91. Yıldönümünde Şeyh Said Vak’ası ve Gizlenen Hakikat

Aslen Seyyid olup Nakşibendî Tarîkatinin Hâlidiyye koluna mensuptur. Günümüzde Elazığ İl’imizin sınırları içerisinde yer alan Palu İlçesine nispetle, Palevî nisbesiyle anılmıştır. Tarîkat nispeti, Mahmud Fevzi PalevîSeyyid Ali es-Sebdî Palevî Diyarbekrî yoluyla Mevlânâ Hâlid-i Bağdâdî Hazretleri’ne (Kuddise Sirruhum) ulaşır. Tanıyanların şahitliğine göre, fâzıl, âlim ve âbid bir zât idi.

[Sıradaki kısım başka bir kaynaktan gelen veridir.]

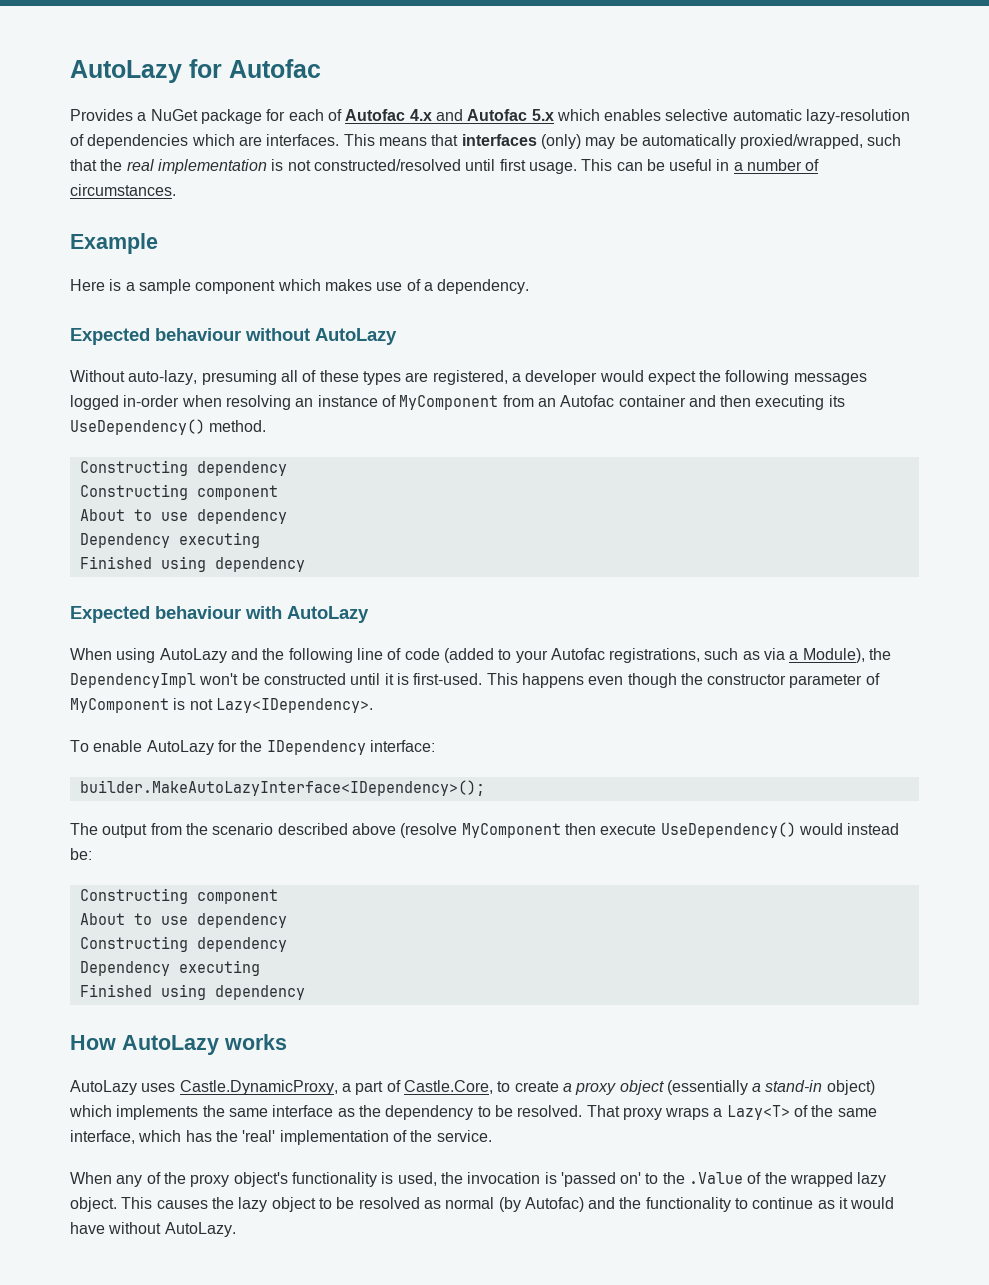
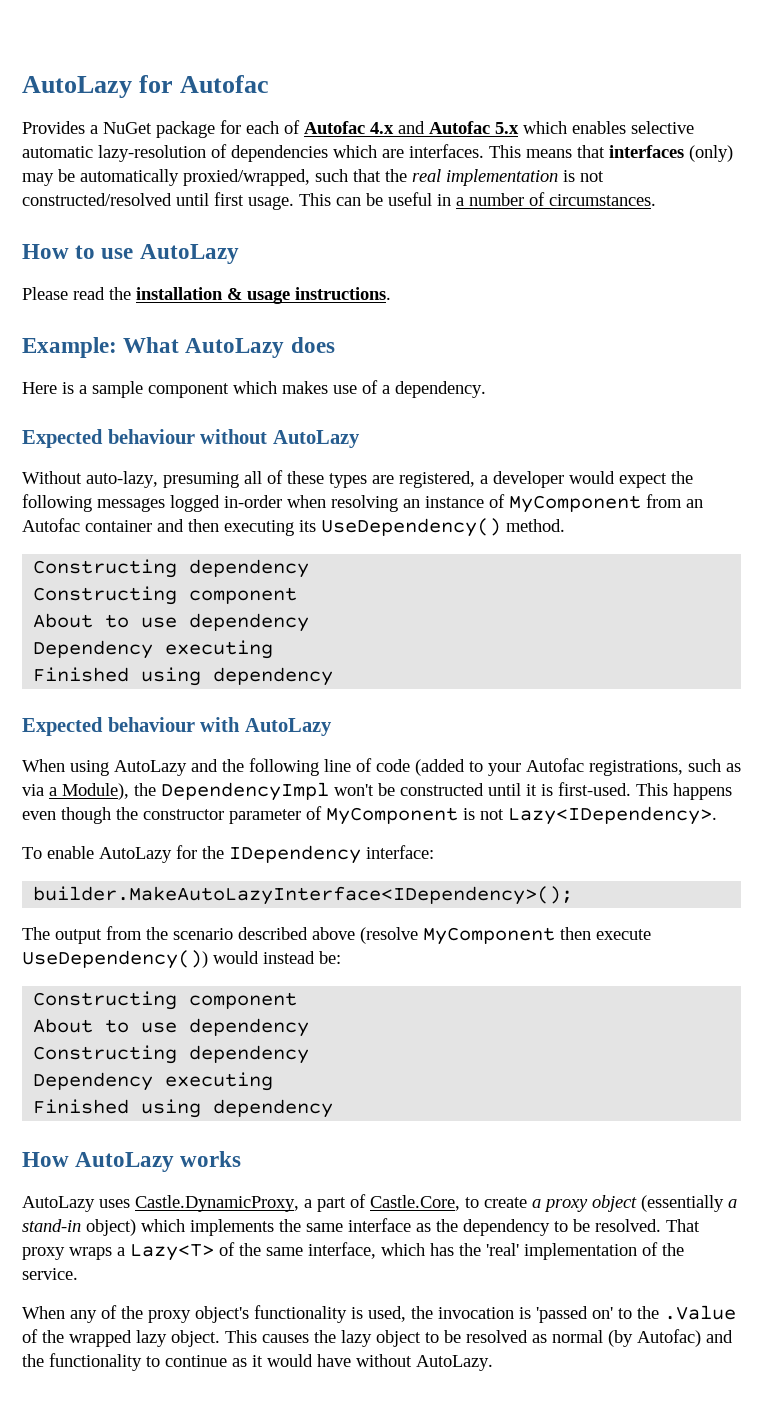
[70,233,158,254] Example -> [22,244,239,264] [22,287,391,304] [22,337,335,358] How to use AutoLazy // Please read the installation & usage instructions. // Example: What AutoLazy does
[660,822,796,838] UseDependency() -> [22,950,208,969] UseDependency())

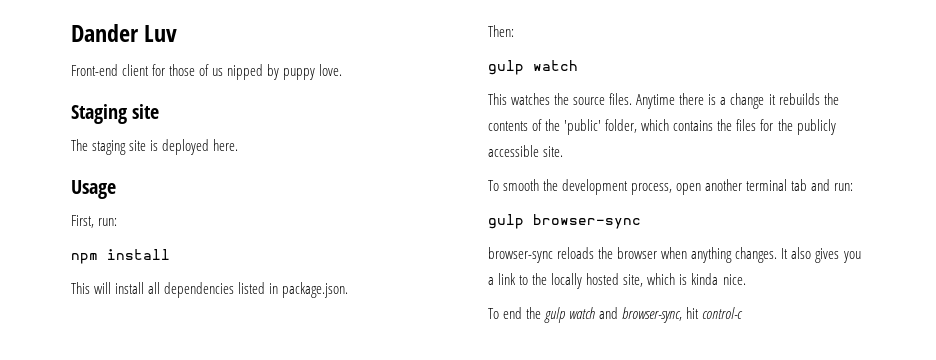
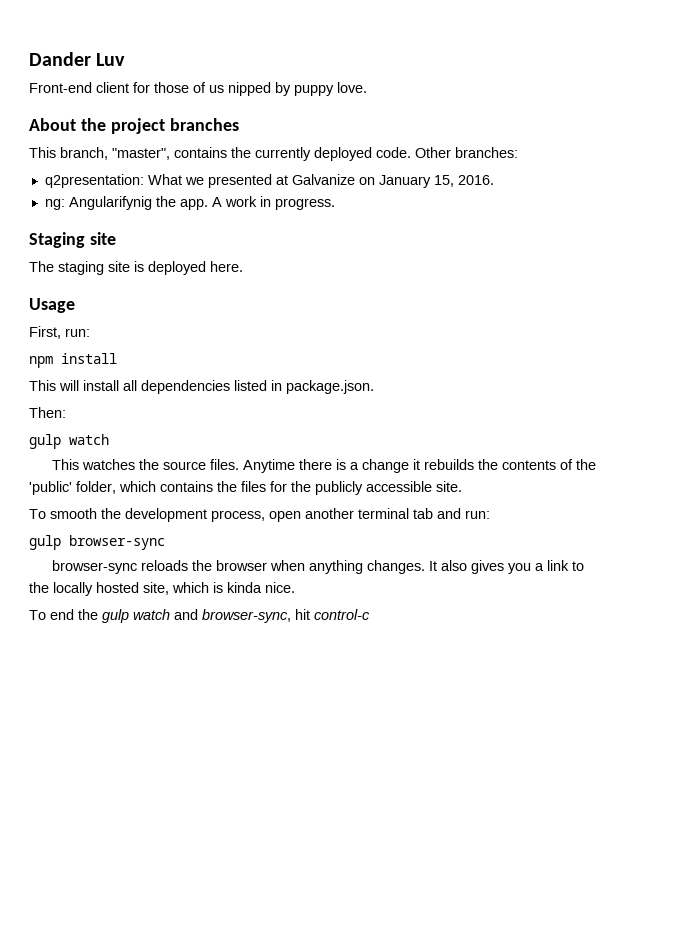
(343, 70) none -> [29,118,239,134] [29,147,518,161] [44,174,494,188] [44,196,335,210] // About the project branches // This branch, "master", contains the currently deployed code. Other branches: // q2presentation: What we presented at Galvanize on January 15, 2016. // ng: Angularifynig the app. A work in progress.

Bundan tam 91 sene öncedir ve takvimler 29 Haziran 1925 tarihini göstermektedir. Adaletsizliği, mezâlimi tarihe geçmiş mahkeme o gün, 47 kişinin idamına hükmetmiş ve infazlar ertesi gün gerçekleştirilmiştir.

O dönemin konjonktürünü çözümlemek hayli zordur. Memleket topyekûn bir kurtuluş mücadelesi vermiş ve bu büyük mücadelenin sonunda elde edilen zaferlerle düzlüğe çıkılmıştır. Topraklar işgal edildiğinde kanaat önderleri, birer komutan edasıyla tabiileri ile birlikte işgalci güçlerle çarpışmış ve düşmanı geri püskürtmeyi başarmışlardır.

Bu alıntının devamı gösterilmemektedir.